__Task goal__. Please keep to the lines below from the one with "[17,296,70,305] lifeCircle ->" through the one with "(147, 300) none", and restate them word for word, ends included.

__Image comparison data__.

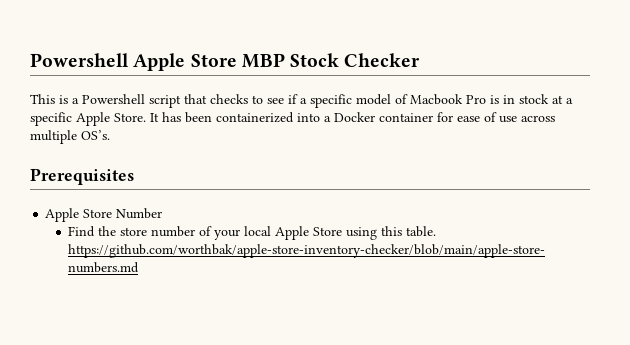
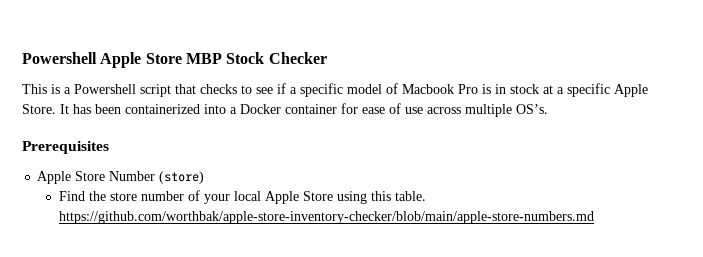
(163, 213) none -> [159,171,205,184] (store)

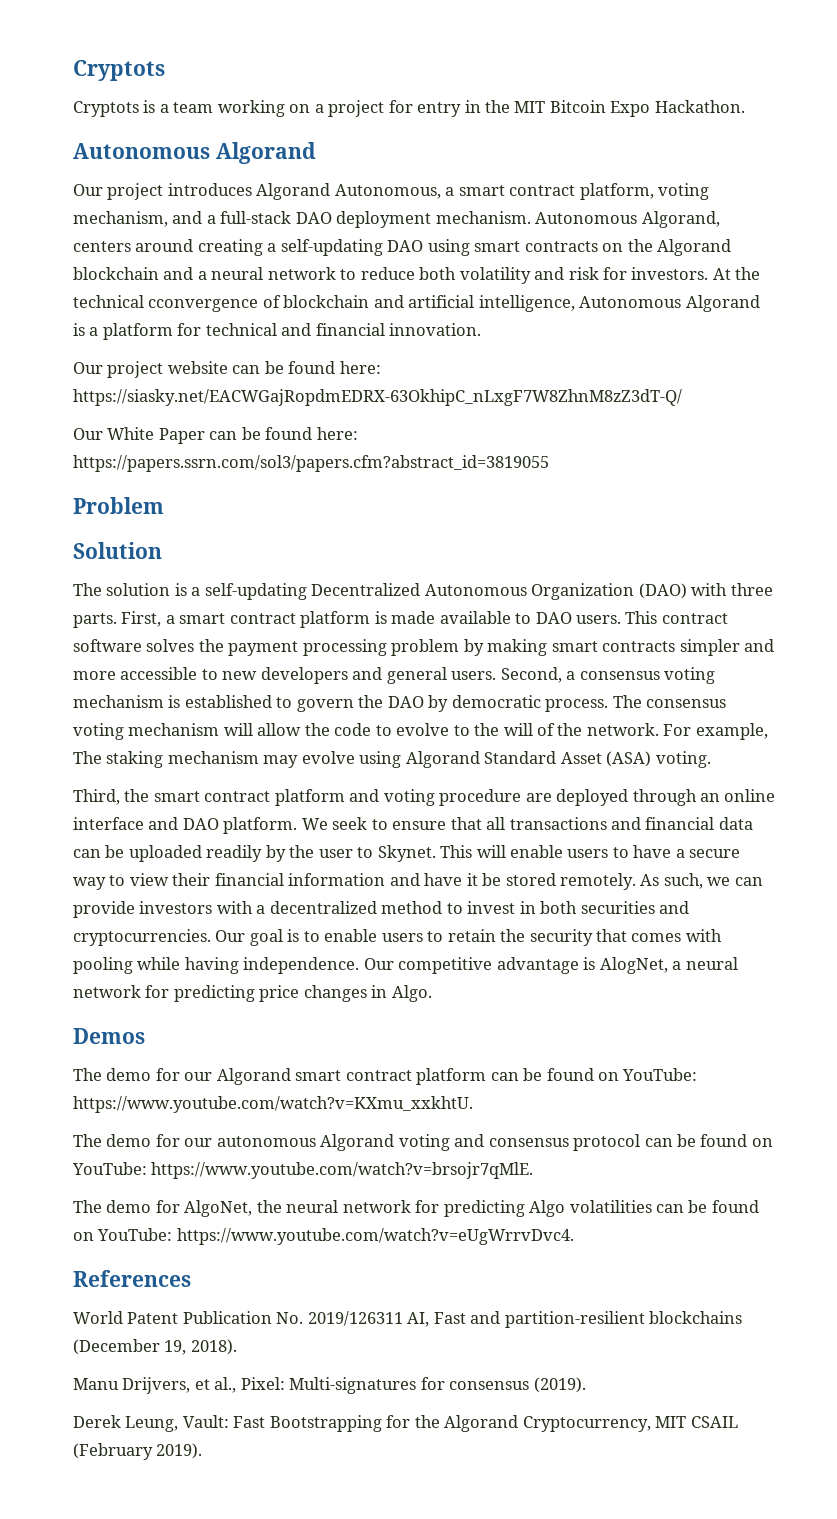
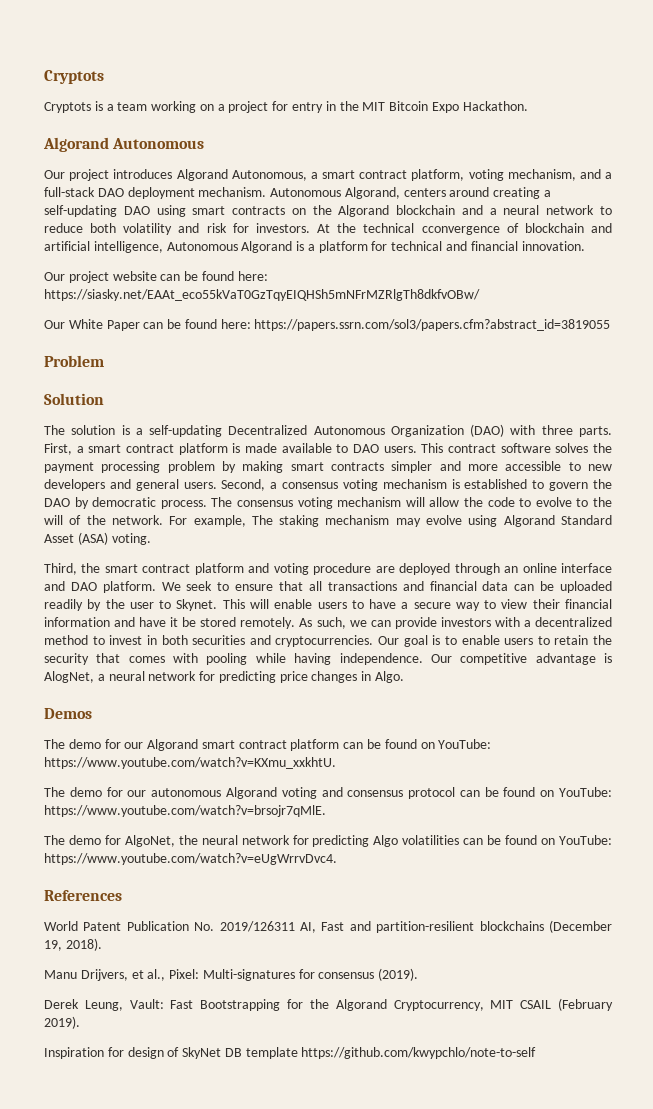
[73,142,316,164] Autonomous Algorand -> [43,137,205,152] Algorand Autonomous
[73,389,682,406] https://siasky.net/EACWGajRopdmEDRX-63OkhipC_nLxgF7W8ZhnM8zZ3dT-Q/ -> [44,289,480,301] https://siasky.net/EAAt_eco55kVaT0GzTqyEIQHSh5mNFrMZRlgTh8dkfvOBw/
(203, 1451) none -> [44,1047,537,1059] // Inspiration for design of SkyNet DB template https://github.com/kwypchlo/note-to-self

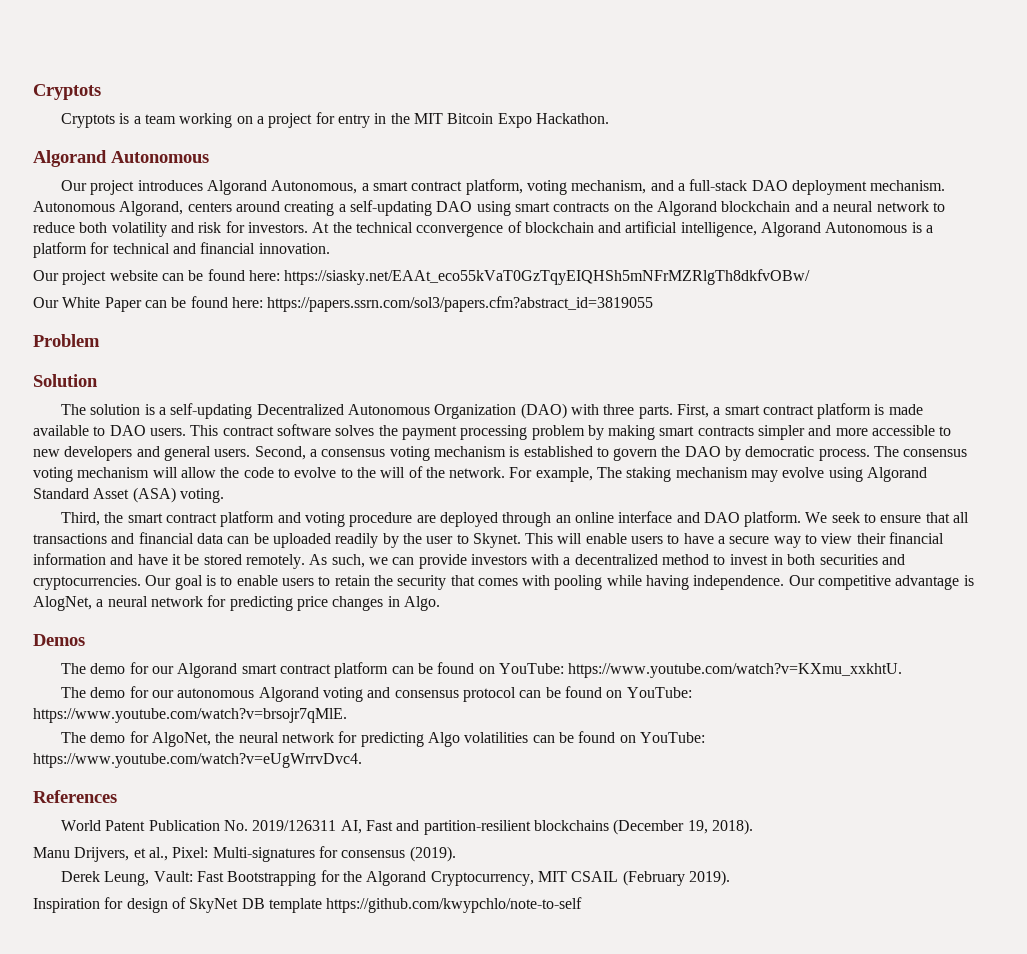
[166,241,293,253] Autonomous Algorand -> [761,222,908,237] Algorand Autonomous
---
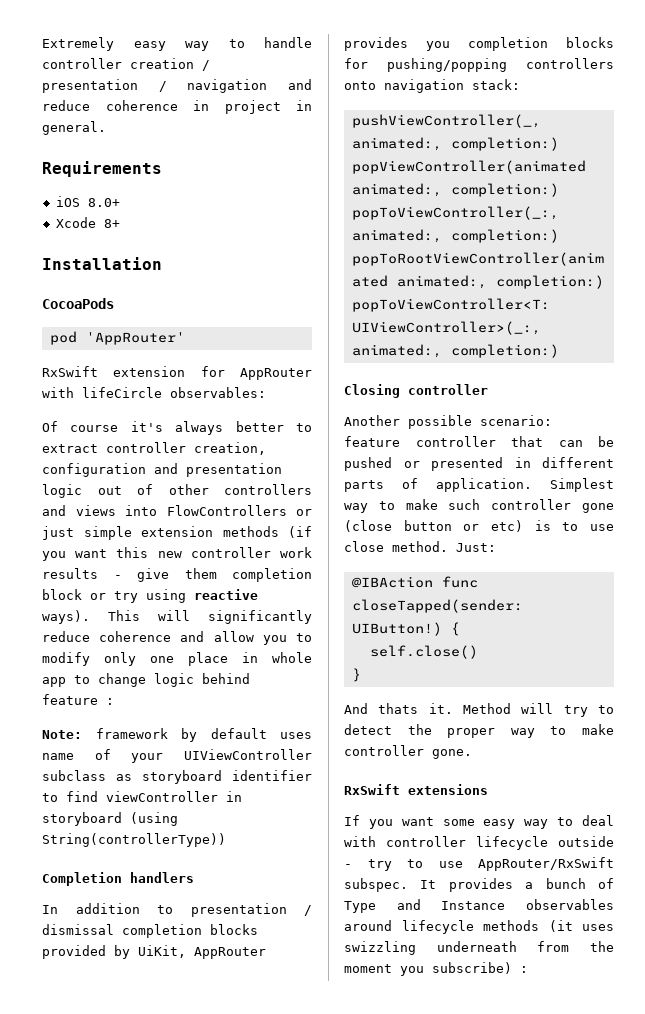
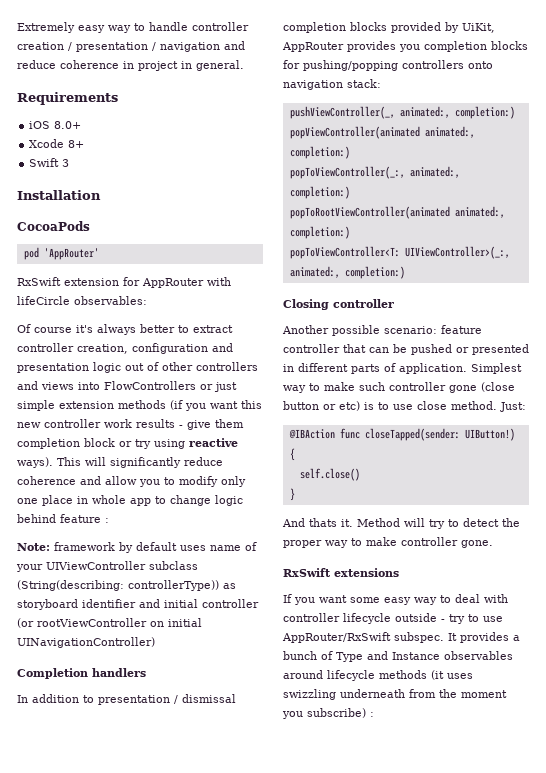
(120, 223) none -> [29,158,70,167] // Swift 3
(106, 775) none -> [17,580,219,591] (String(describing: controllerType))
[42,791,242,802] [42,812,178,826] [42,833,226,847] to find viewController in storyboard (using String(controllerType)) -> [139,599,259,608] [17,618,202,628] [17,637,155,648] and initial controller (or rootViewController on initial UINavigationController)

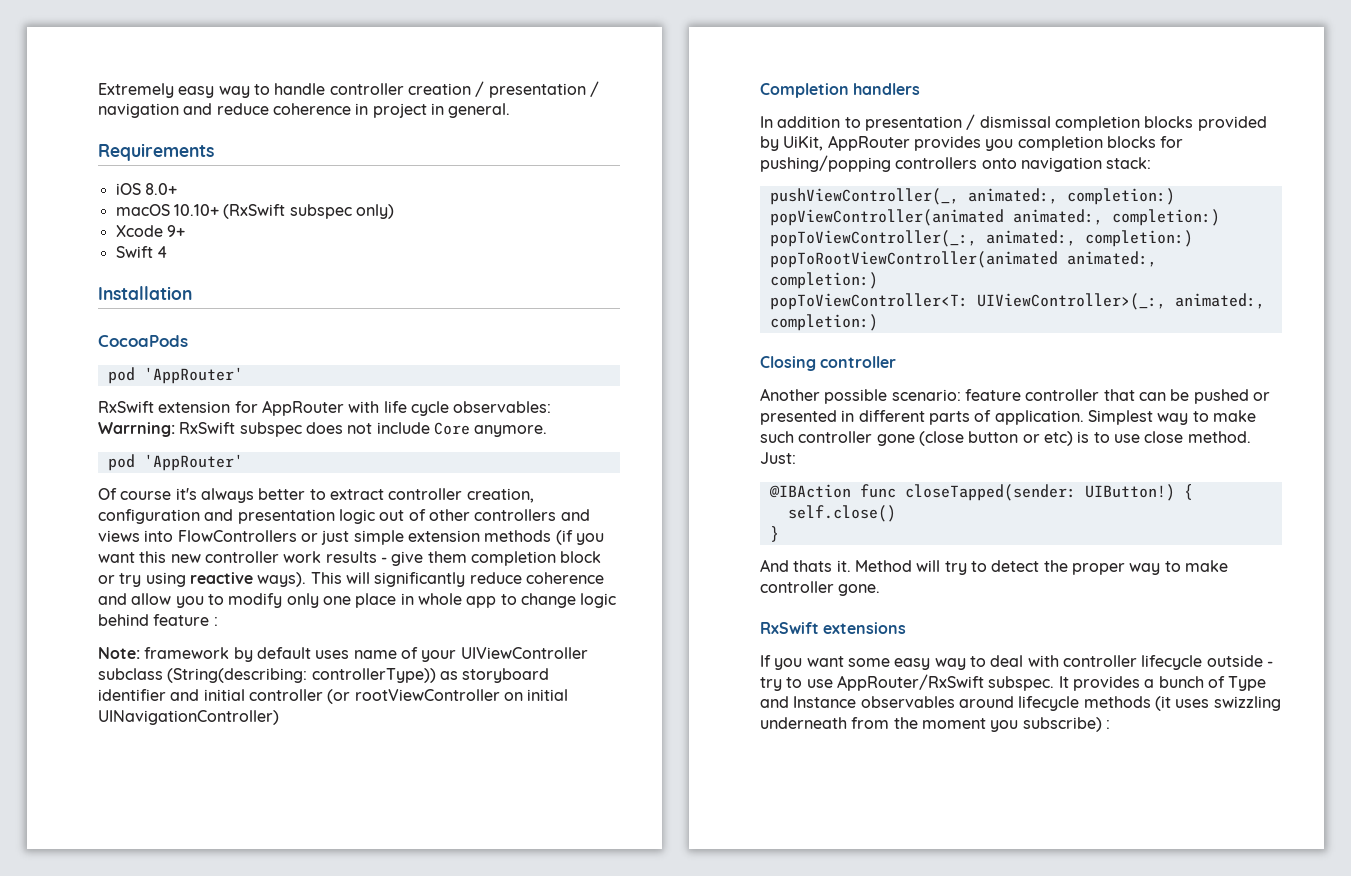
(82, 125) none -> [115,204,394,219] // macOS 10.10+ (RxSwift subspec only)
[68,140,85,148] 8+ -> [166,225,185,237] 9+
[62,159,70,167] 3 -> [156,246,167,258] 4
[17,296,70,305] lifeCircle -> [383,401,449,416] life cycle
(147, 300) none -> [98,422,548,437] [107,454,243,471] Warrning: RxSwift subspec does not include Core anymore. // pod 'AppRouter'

__Task answer__.
[17,296,70,305] lifeCircle -> [383,401,449,416] life cycle
(147, 300) none -> [98,422,548,437] [107,454,243,471] Warrning: RxSwift subspec does not include Core anymore. // pod 'AppRouter'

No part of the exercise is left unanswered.